Yes, and you walked up a back stairwell. I went there from ’36 to ’43, something like that. I have a photograph of that movie theatre. But all those movies, like The Letter, Dark Victory—Bette Davis movies are very important to me. Very important, because Bette Davis was a person who had violent feelings. And I was—everybody said I was such a sweet little kid, clinging to my mother’s dress. But I couldn’t understand why I felt like I did, and Bette Davis was a release of all these violent feelings that were going on inside me.
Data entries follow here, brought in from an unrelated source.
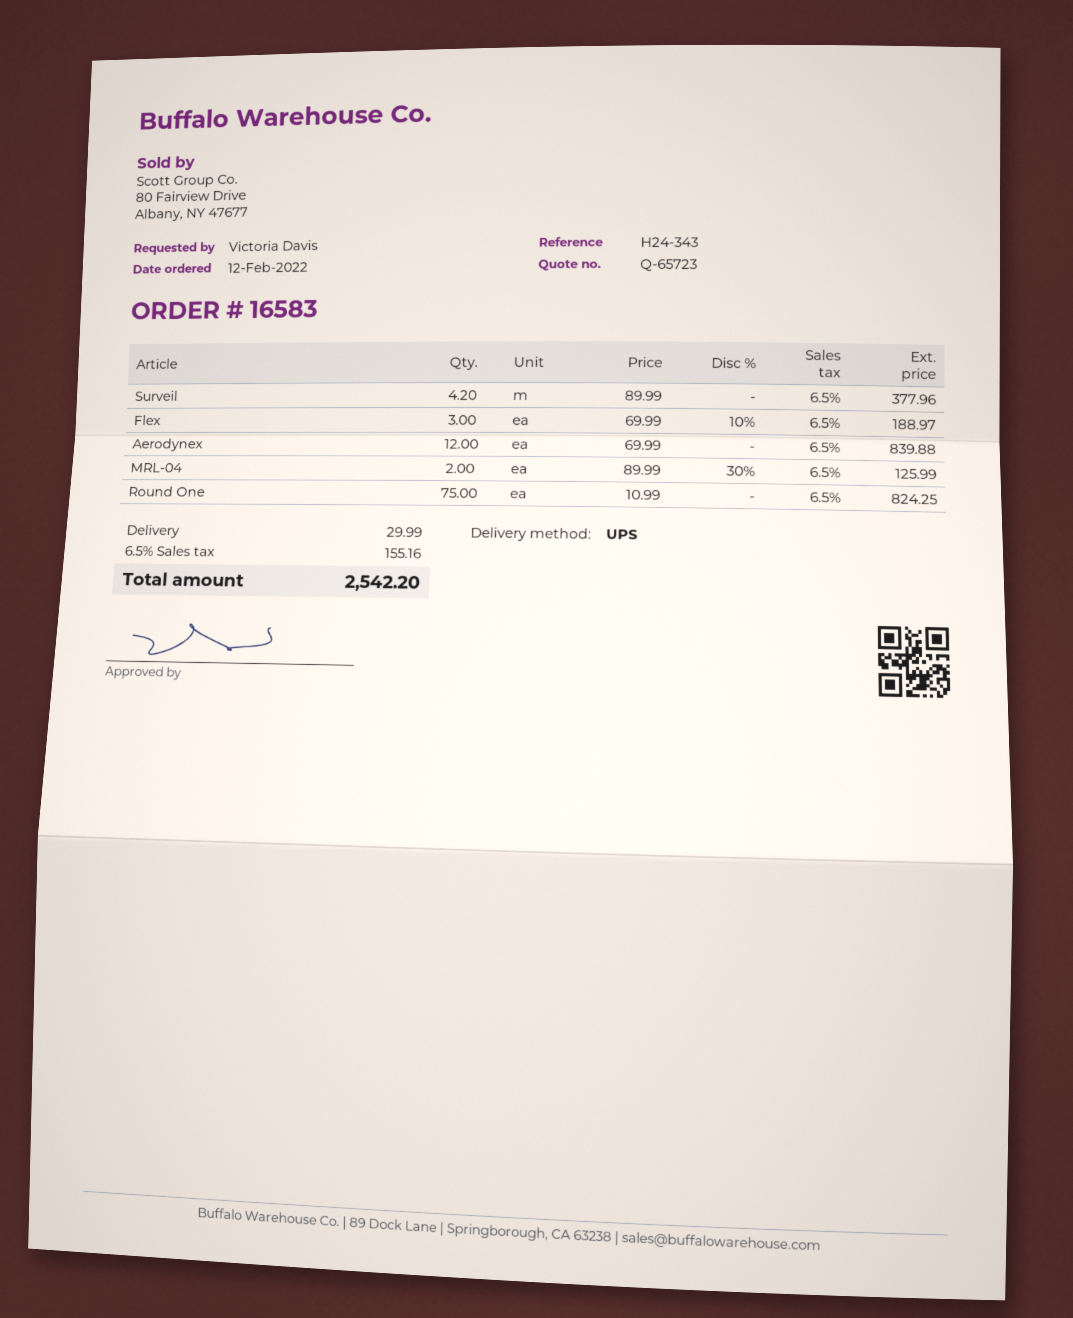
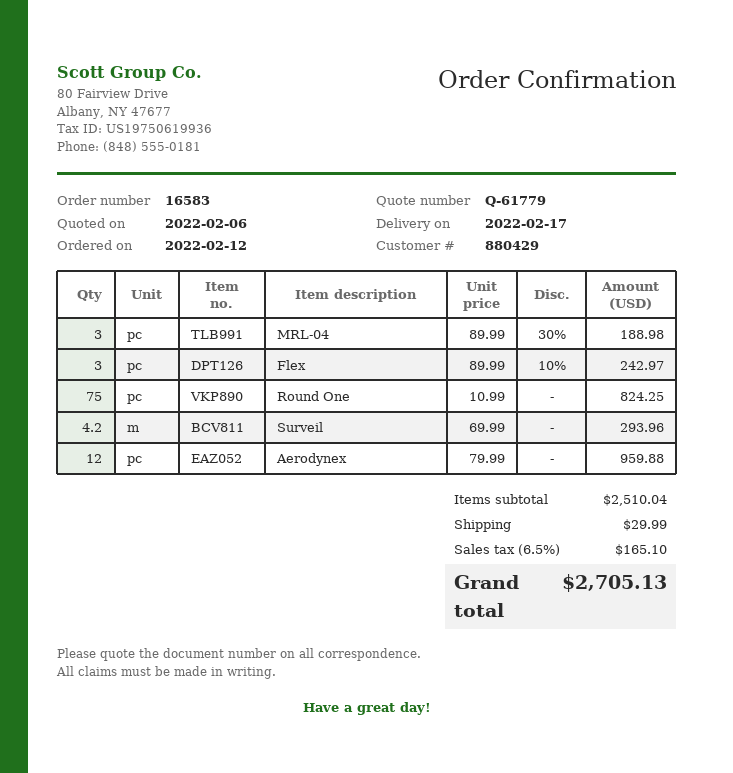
quote number: Q-65723 -> Q-61779
Surveil: 4.2 x 89.99 = 377.96 -> 4.2 x 69.99 = 293.96
Flex: 3 x 69.99 - 10% = 188.97 -> 3 x 89.99 - 10% = 242.97
Aerodynex: 12 x 69.99 = 839.88 -> 12 x 79.99 = 959.88
MRL-04: 2 x 89.99 - 30% = 125.99 -> 3 x 89.99 - 30% = 188.98
tax: 6.5% = 155.16 -> 6.5% = 165.10
total: 2542.20 -> 2705.13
Now, Voyager is one of my favorite movies of all time. And Mildred Pierce. Those movies, they gave me hope. I felt I could be an interesting person, I didn’t have to be—all my mother’s friends were elementary school teachers, and I was expected to be an elementary school teacher. So those people were a great inspiration to me.
Pop culture becomes the way out for so many people, the space where you can imagine something other than your life. Which is the first step to changing it, I guess.
I like that. A way out. That’s exactly what it was.
Is there anything else you want to talk about—about the play or anything—before we end? It’s very haunting. I’ve been thinking about it since I read it, kind of non-stop.
I think the play is, to me, a victory. Because it is, on paper, things that I can’t stop thinking about.
This interview, which has been edited and condensed, originally appeared in an issue of Theatre for a New Audience’s 360° Viewfinder pertaining to the world premiere of Adrienne Kennedy’s He Brought Her Heart Back in a Box, which ran Jan. 18-Feb. 11, 2018 at Polonsky Shakespeare Center in Brooklyn, NY. It is reprinted with permission from Theatre for a New Audience and Branden Jacobs-Jenkins.